A Thousand
Joys - Carmina Burana
Kingston Symphony Orchestra
Sat. November 25, 8PM
Sunday November 26,
2:30 PM
Reviewed by Mary Cameron
O luck,
like the moon
changeable in state,
you are always waxing
or waning;
hateful life
is one moment hard
and the next moment watches over
the mind’s acumen in gambling;
poverty,
power,
it melts like ice.*
The first chorus of Carl Orff’s Carmina Burana - Fortuna,
Imperatrix Mundi (Fortune, Empress of the World) - is meant
to and does strike some terror in the listener, with its percussion
and protesting, dissonant chords. It really does seem to be warning
of our terrible fate. That said, the performance on Saturday night
of this powerful masterwork here in our own backyard, was inspiring,
humbling, and a great sharp pleasure indeed. I felt very lucky
to attend. Guided to our parking spot by baton-waving attendants,
cars placed as neatly as if on a ferry bound through the night,
my partner and I entered the Kingston Gospel Temple and took our
seats on the soft blue curving pews.
The evening began with the Aaron Copland’s Rodeo—Four
Dances, which was immediately recognizable with its horsehoofs
and whip cracks, great bounce of cowboy brawn and bravado. There
were comical exchanges between instruments, rhythmic breaks and
jauntiness. I could see horse and rider, a wagon struggling in
a muddy bit, some grandma’s bonnet flying off into the grass.
Every western film soundtrack and musical draws from Copland’s
pieces: a shifting narrative of sunrises, solemn pride in the great
wide land, delicate dances between tentative girls and their nervous,
wet-haired beaux. The last dance - Hoedown - is the
quintessential galloping-across-the-prairie music, lariots swinging,
the excitement of the new land, youth, skill, frontier America.

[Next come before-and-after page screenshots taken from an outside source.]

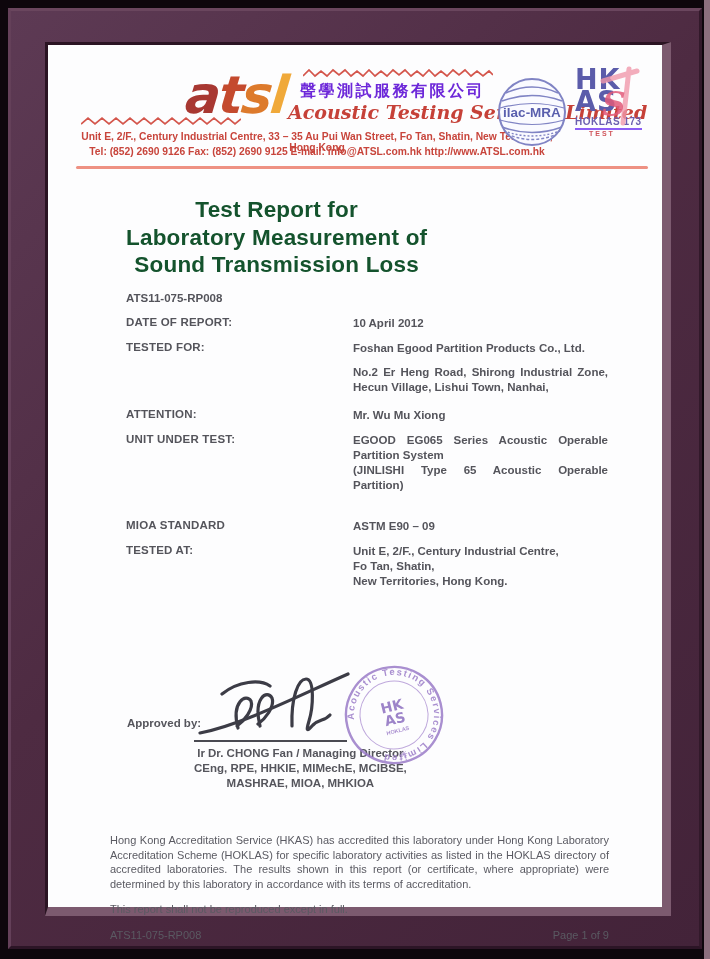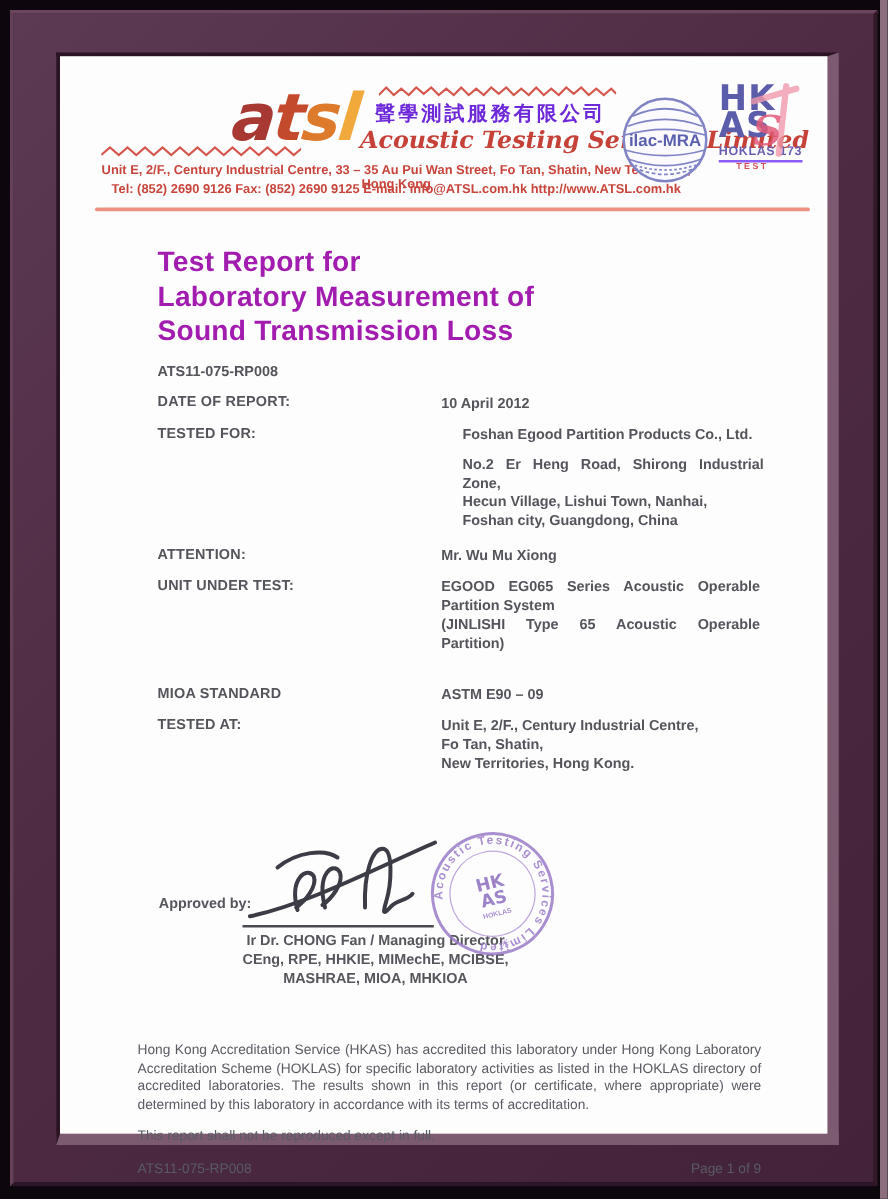--- a/index.html
+++ b/index.html
@@ -49,7 +49,7 @@
 
   
   .title { position:absolute; left:78px; top:151px; font:700 22.5px "Liberation Sans", sans-serif;
-           color:#a21caf; line-height:27.5px; letter-spacing:.2px; }
+           color:#14532d; line-height:27.5px; letter-spacing:.2px;text-align:center; }
 
   
   .details { position:absolute; left:78px; top:246px; width:485px;

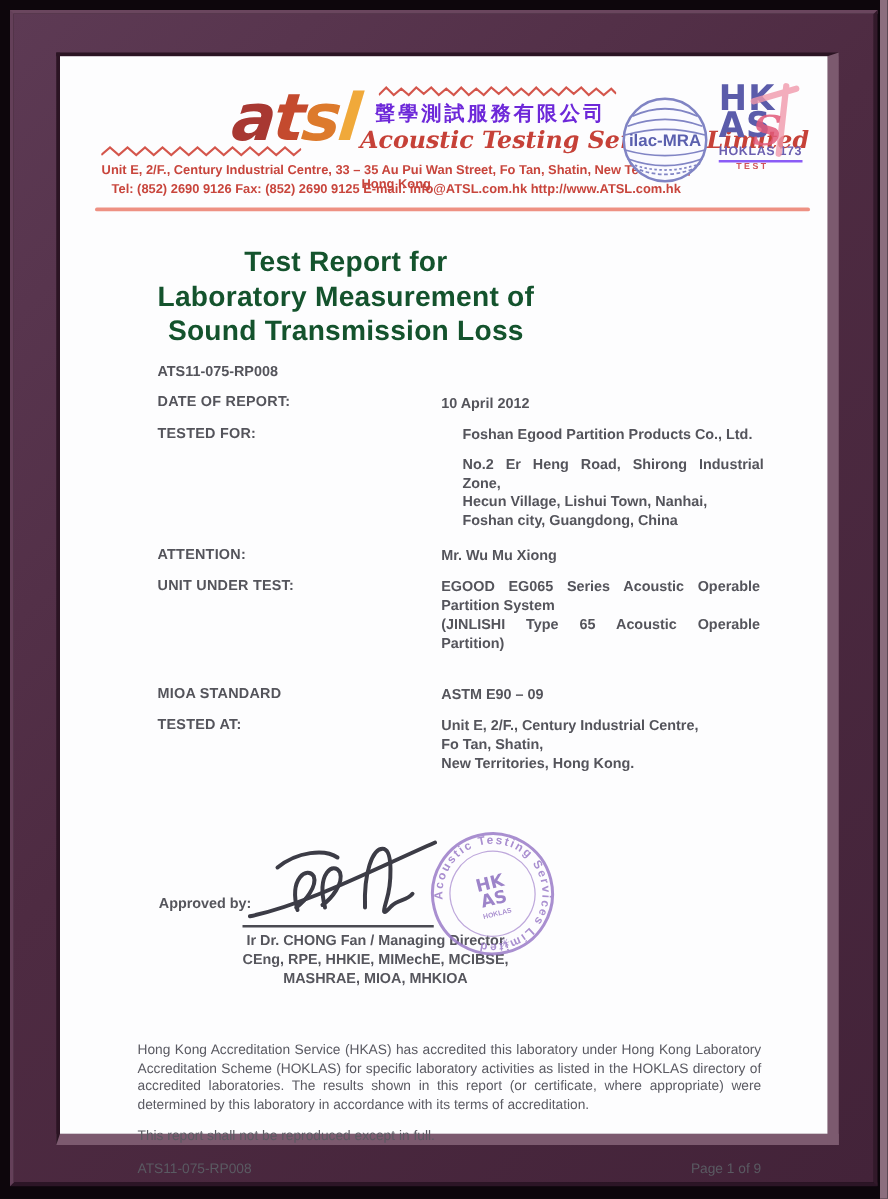--- a/index.html
+++ b/index.html
@@ -55,7 +55,7 @@
   .details { position:absolute; left:78px; top:246px; width:485px;
              font:700 11.5px "Liberation Sans", sans-serif; color:#54545b; }
   .drow { display:flex; margin-bottom:10px; }
-  .drow:nth-child(3) { margin-bottom:13px;gap:17px; }
+  .drow:nth-child(3) { margin-bottom:13px; }
   .drow:nth-child(5) { margin-bottom:26px; }
   .dlabel { width:227px; flex:none; letter-spacing:.2px; }
   .dvalue { width:255px; }

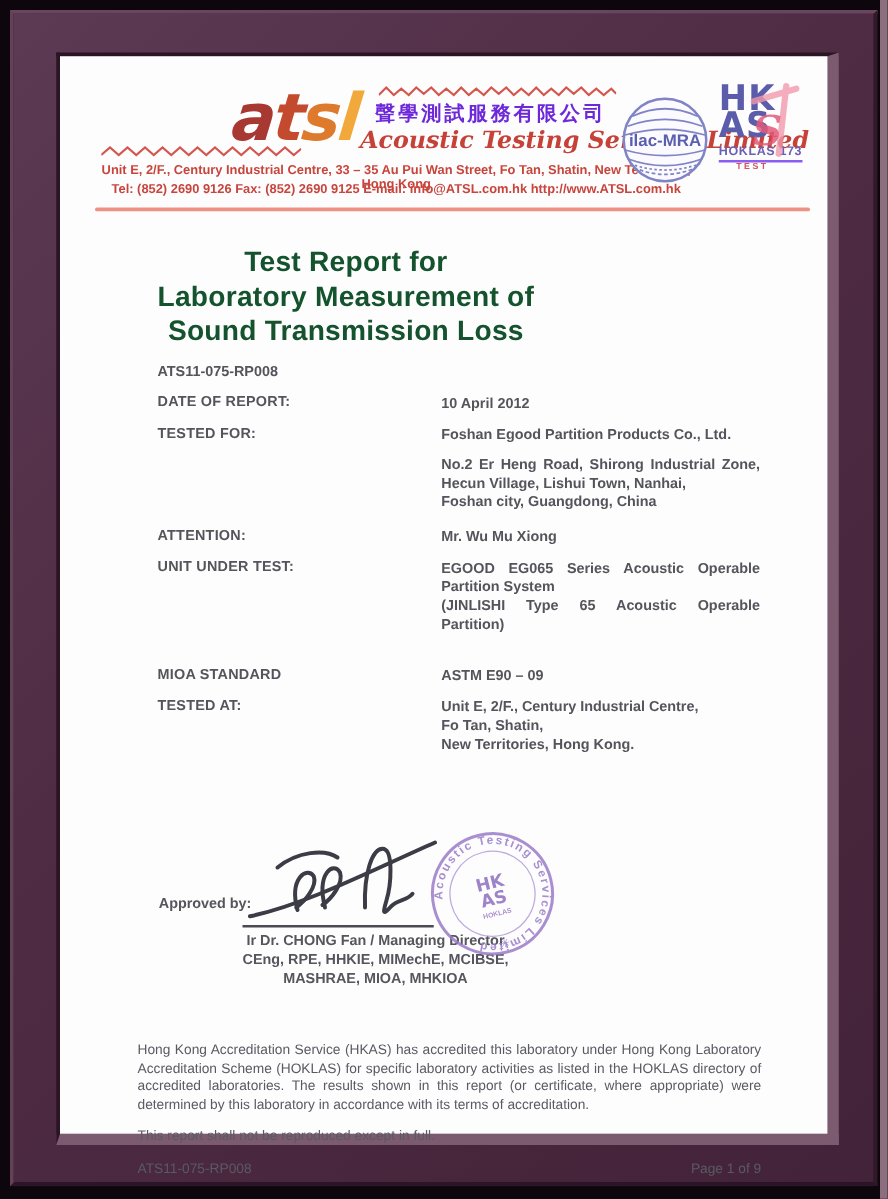--- a/index.html
+++ b/index.html
@@ -164,7 +164,6 @@
                 <div class="dpara">
                   <div class="dline jline">No.2 Er Heng Road, Shirong Industrial Zone,</div>
                   <div class="dline">Hecun Village, Lishui Town, Nanhai,</div>
-                  <div class="dline">Foshan city, Guangdong, China</div>
                 </div>
               </div>
             </div>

The orchestra reconfigured, and choirs filled the wide arcs of
chairs behind the musicians. More than 200 voices, from the Kingston
Choral Society, Queen’s Choral Ensemble and Cantabile Children’s
Choir, and three soloists, soprano Elizabeth McDonald, tenor Benoit
Boutet, and bariton Bruce Kelly, appeared before the expectant
audience. The massive opening chorus began, and suddenly the most
pleasurable of concert experiences occurred - the sensation
of being swept up into the music, swept away, at times even threatening
to be swept under.
The huge choir sang with great articulation and control, sometimes
in short bursts of words or syllables, shouts, or strong last high
notes flung beautifully, in folk songs, chants, and the most lovely
romantic songs. Choir and orchestra made a conversation as if between
bells, struck low, then high, or with the brilliance of a crowd
of townsfolk running, praising, in the streets. Bruce Kelly sang
lustily and with great character, a bandit or blusterer, filling
the hall. Benoit Boutet made amusing turns at the top of a flight
of stairs, even collapsing against the balcony railing while still
singing eerily high. Elizabeth McDonald, with gorgeous control
and agility, sang as the orchestra roiled and rumbled. Whoops of
approval and glee from someone in the audience were like long-delayed
echoes from a Copland cowboy.
Then the capitulation of the soprano solo, above the sad woodwinds,
and long beautifully held notes, and at last, her high leaps and
feints, part scales and dance, before the final chorus came boiling
in once more.
Conductor Glen Fast swept percussion in with his left arm like
the drawing in of thunderous weather, and with baton in his right
hand, drew the choir across the final chorus. Here the tsunami
or apocalypse: the choir’s jagged chords with drums rolling
low, triumphant, torn apart; the gong’s reverberating tones
capturing Fate’s inevitable turn; final explosions of cracking
drums, cymbals and gorgeous craziness as the performance came to
an end.
In this hour
without delay
sweep the sounding strings;
and for that which, by lot,
overthrows the strong man,
weep with me, all of you!*
The moon hung in its graceful cracked arc as we pulled out of
the parking lot toward home, the choir’s sea of faces still
before us. An evening of extraordinary power and exhilaration to
be grateful for.
Bio: Mary Cameron is a poet and amateur musician living in Kingston.
Her book of poems, Clouds Without Heaven, was published in 1998.
She will be reading from new work at a fundraiser for Kingston
Literacy at the Kingston Public Library on December 6.
*Latin text translated by William Mann, 1965.